--- SUPPLIED RECORDS Enclosed Below ---

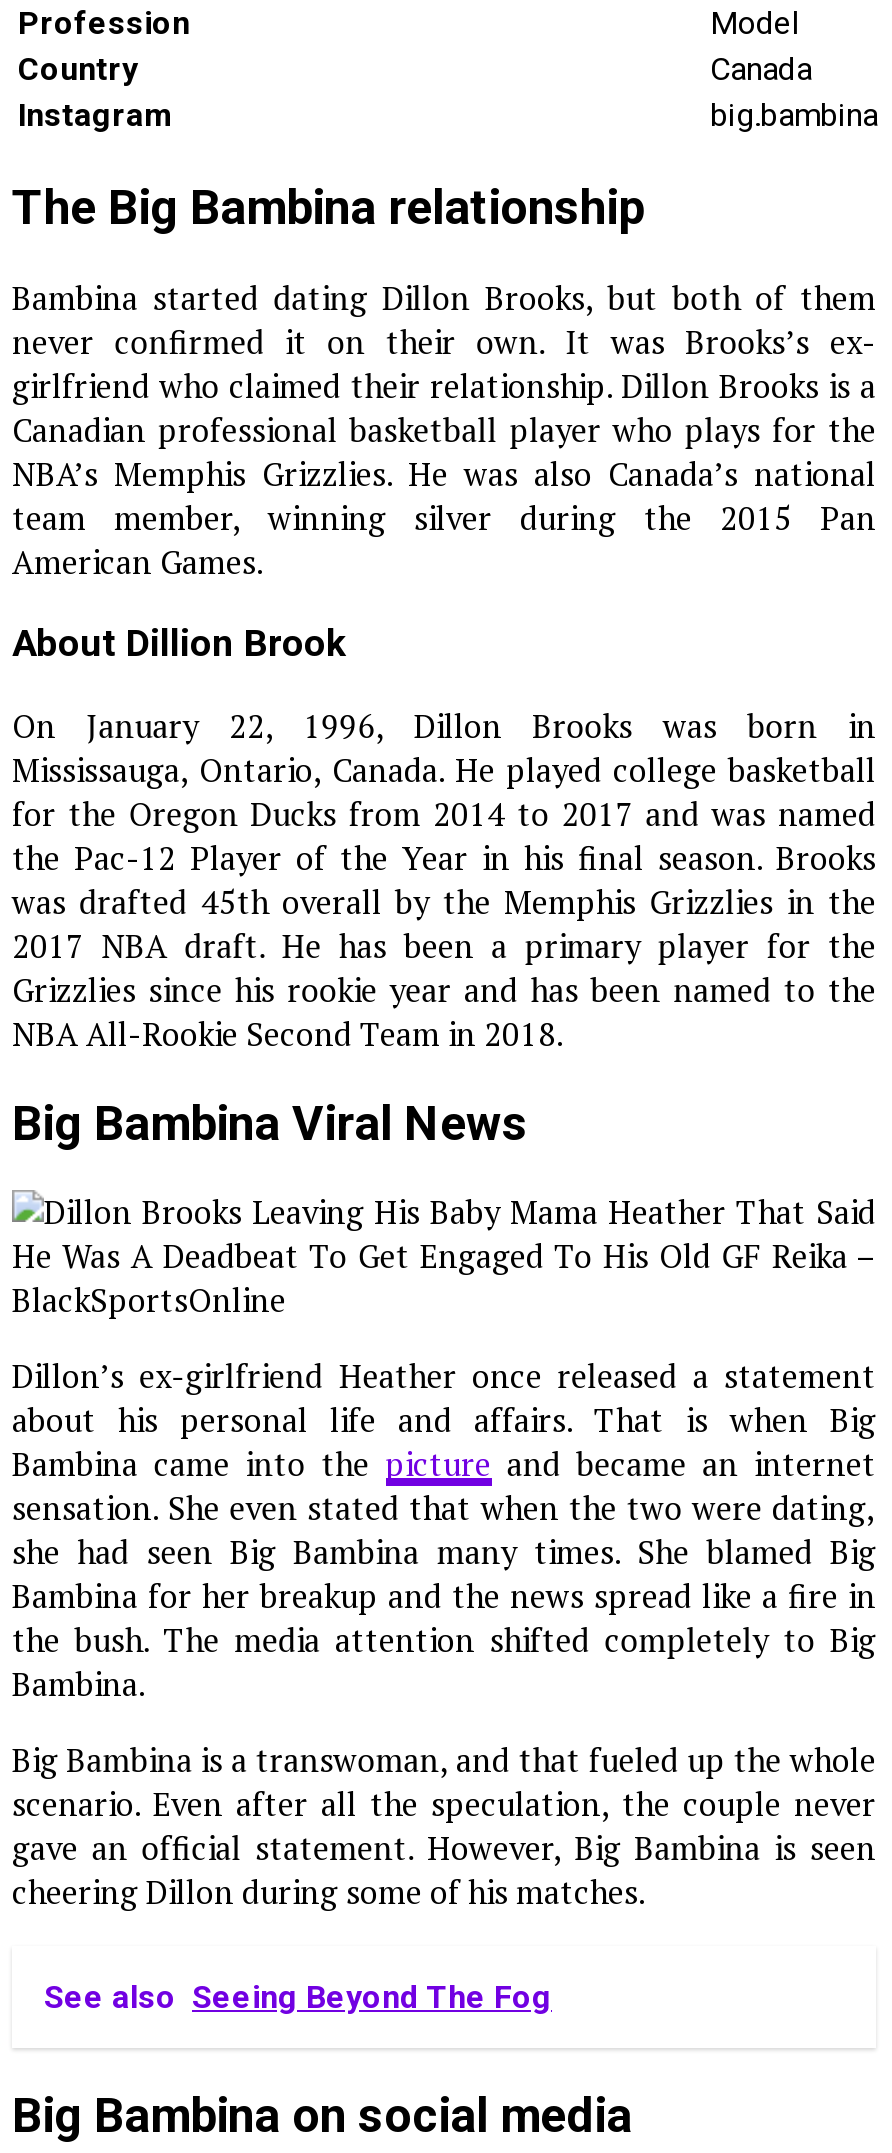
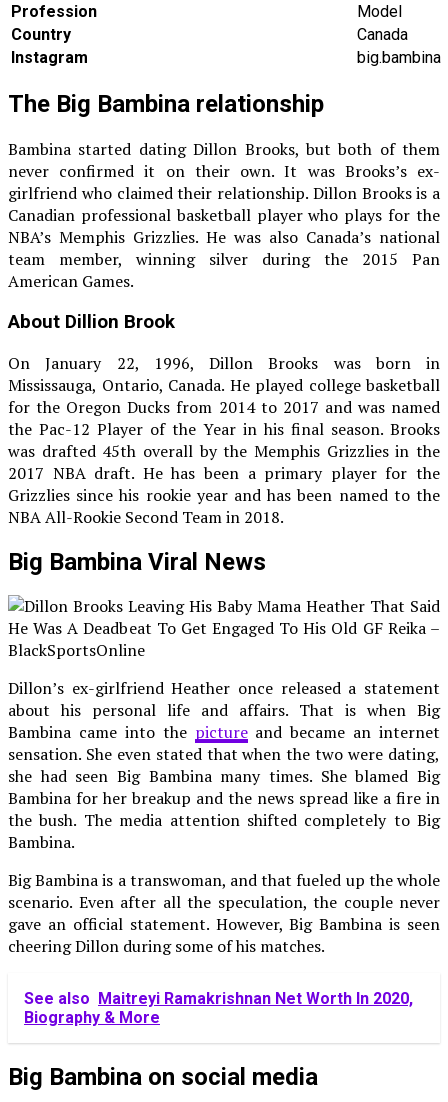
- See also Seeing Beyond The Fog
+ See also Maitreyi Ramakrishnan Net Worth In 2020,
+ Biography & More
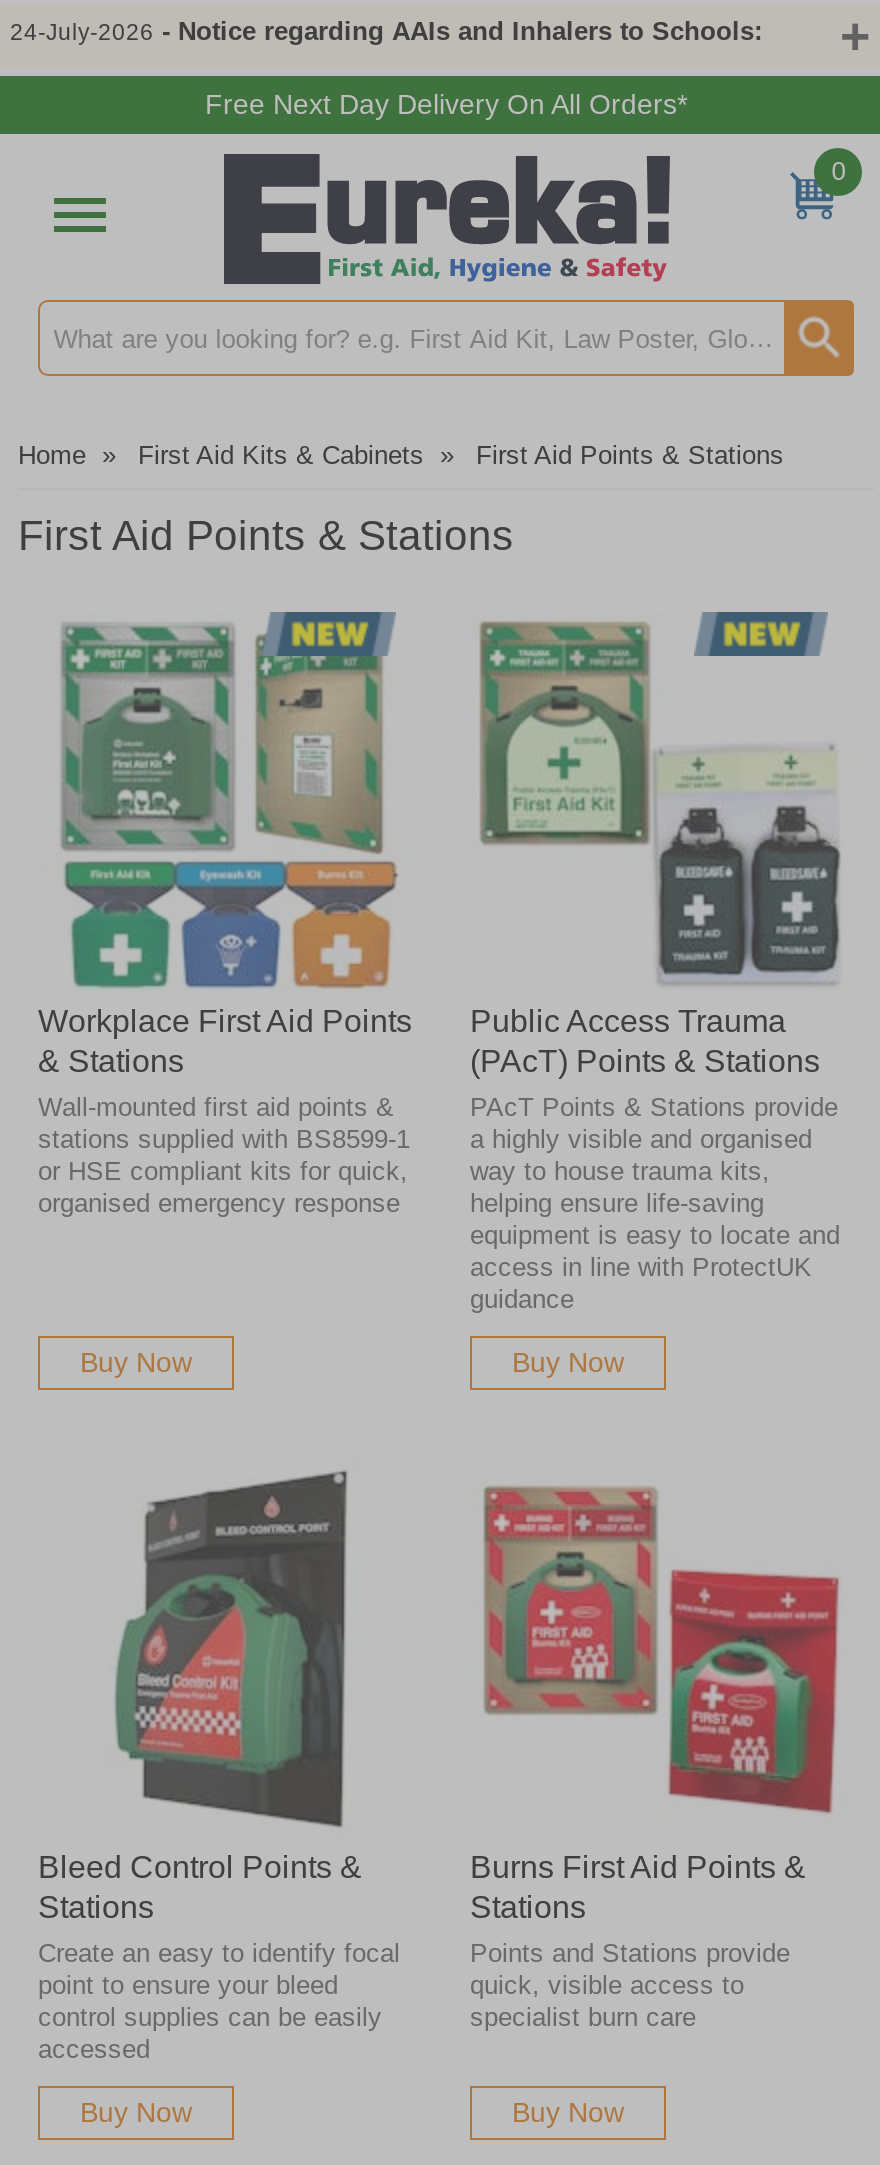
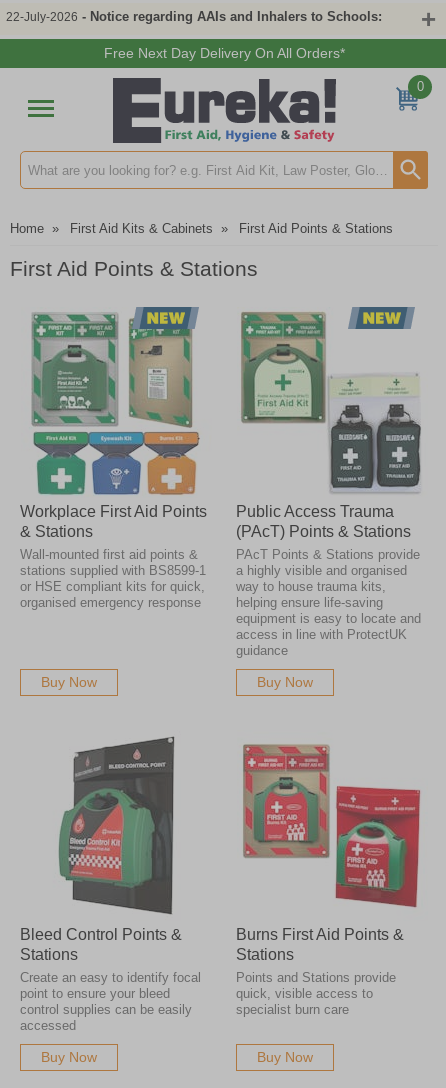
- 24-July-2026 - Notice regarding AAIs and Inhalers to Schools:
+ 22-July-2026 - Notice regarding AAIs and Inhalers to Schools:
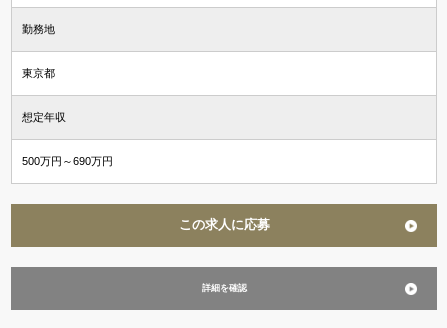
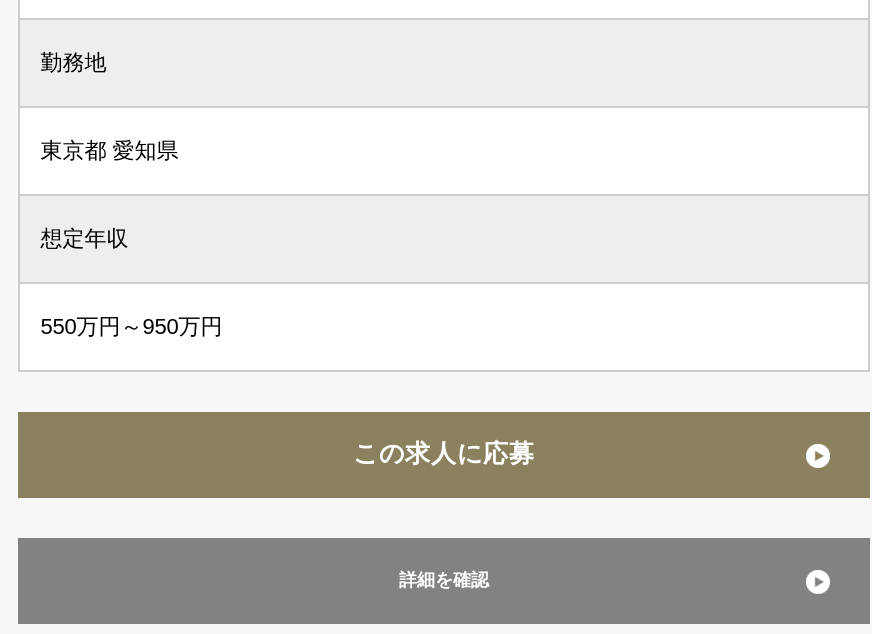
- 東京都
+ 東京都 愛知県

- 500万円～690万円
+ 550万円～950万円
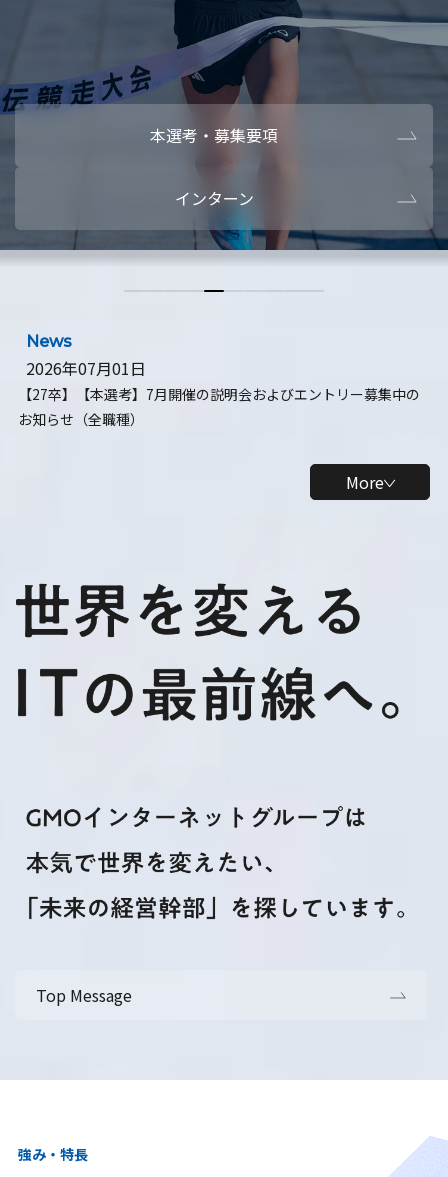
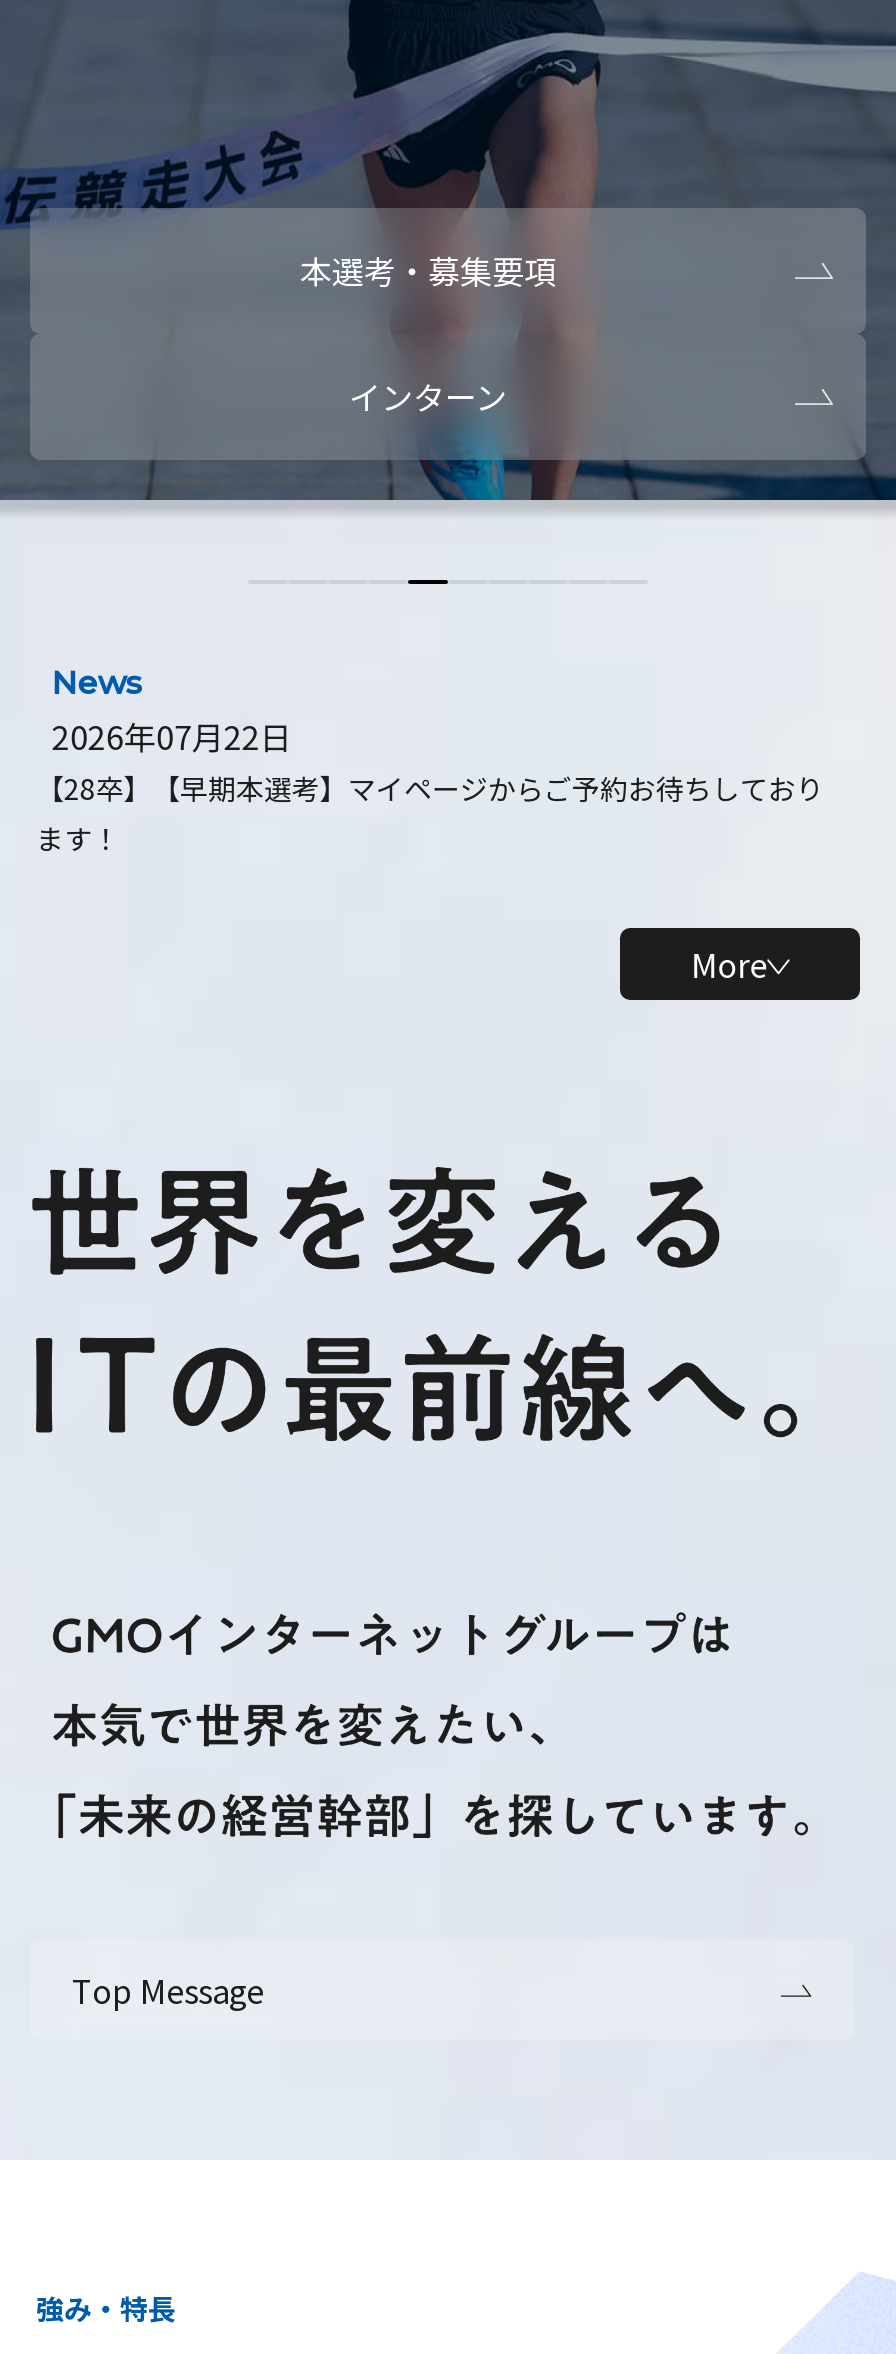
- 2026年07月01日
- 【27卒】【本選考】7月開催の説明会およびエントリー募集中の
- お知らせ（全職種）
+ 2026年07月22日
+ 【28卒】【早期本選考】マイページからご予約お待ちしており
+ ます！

--- End of Enclosed SUPPLIED RECORDS ---

# WORK INSTRUCTION:
Although the records include pictures, the copy should reproduce every line exactly and none of the pictures.

# WRITTEN SOLUTION:
- See also Seeing Beyond The Fog
+ See also Maitreyi Ramakrishnan Net Worth In 2020,
+ Biography & More
- 24-July-2026 - Notice regarding AAIs and Inhalers to Schools:
+ 22-July-2026 - Notice regarding AAIs and Inhalers to Schools:
- 東京都
+ 東京都 愛知県

- 500万円～690万円
+ 550万円～950万円
- 2026年07月01日
- 【27卒】【本選考】7月開催の説明会およびエントリー募集中の
- お知らせ（全職種）
+ 2026年07月22日
+ 【28卒】【早期本選考】マイページからご予約お待ちしており
+ ます！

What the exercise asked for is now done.